-- ACTIVITY --
Retype the entries exactly, but skip the pictures.

══════════

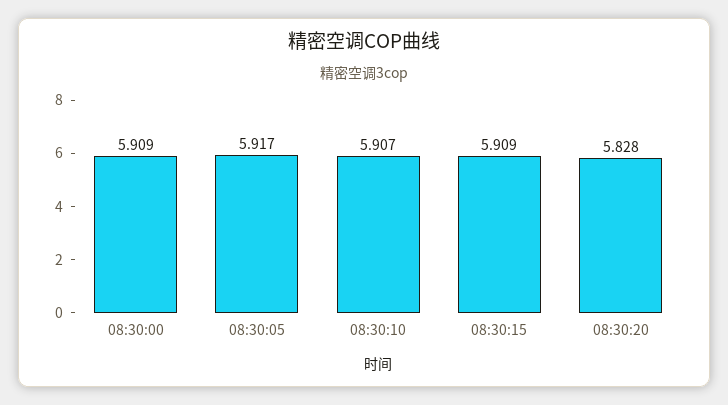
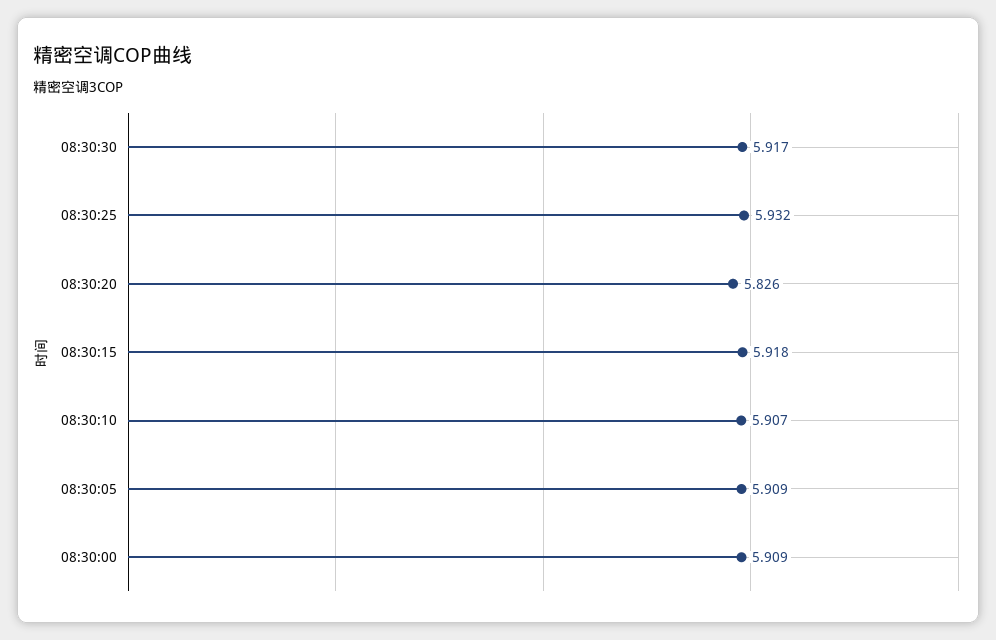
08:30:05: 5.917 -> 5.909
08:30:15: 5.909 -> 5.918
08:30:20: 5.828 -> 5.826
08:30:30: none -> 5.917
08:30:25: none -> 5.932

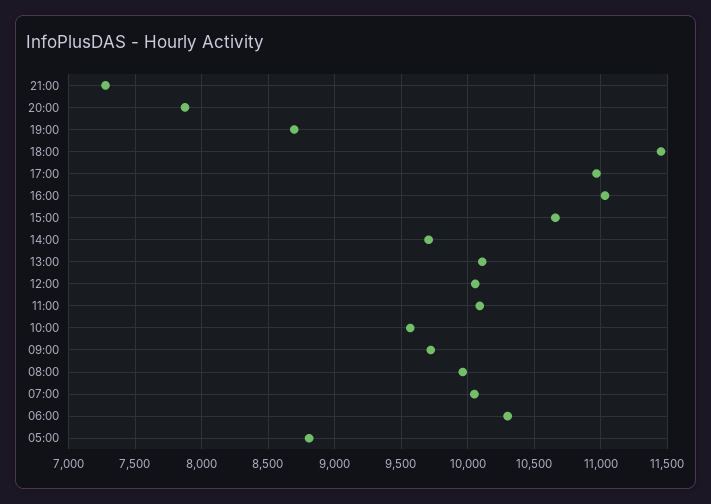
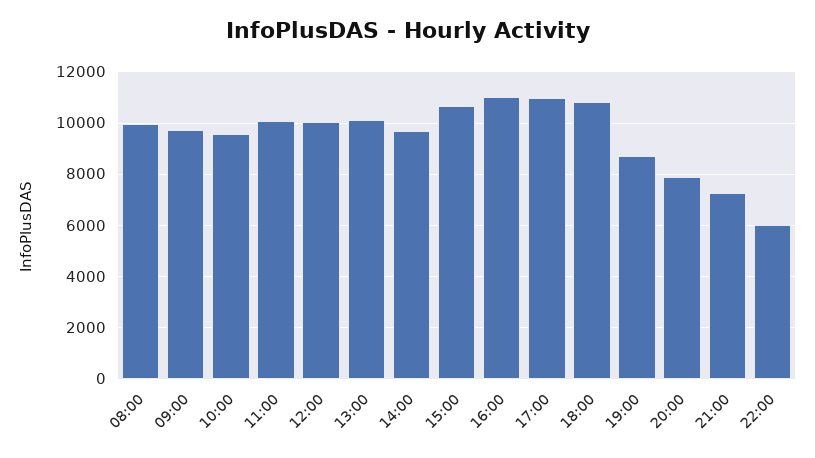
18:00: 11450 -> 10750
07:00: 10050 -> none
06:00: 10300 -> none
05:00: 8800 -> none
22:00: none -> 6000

══════════

-- ANSWER TO THIS PROBLEM --
08:30:05: 5.917 -> 5.909
08:30:15: 5.909 -> 5.918
08:30:20: 5.828 -> 5.826
08:30:30: none -> 5.917
08:30:25: none -> 5.932

18:00: 11450 -> 10750
07:00: 10050 -> none
06:00: 10300 -> none
05:00: 8800 -> none
22:00: none -> 6000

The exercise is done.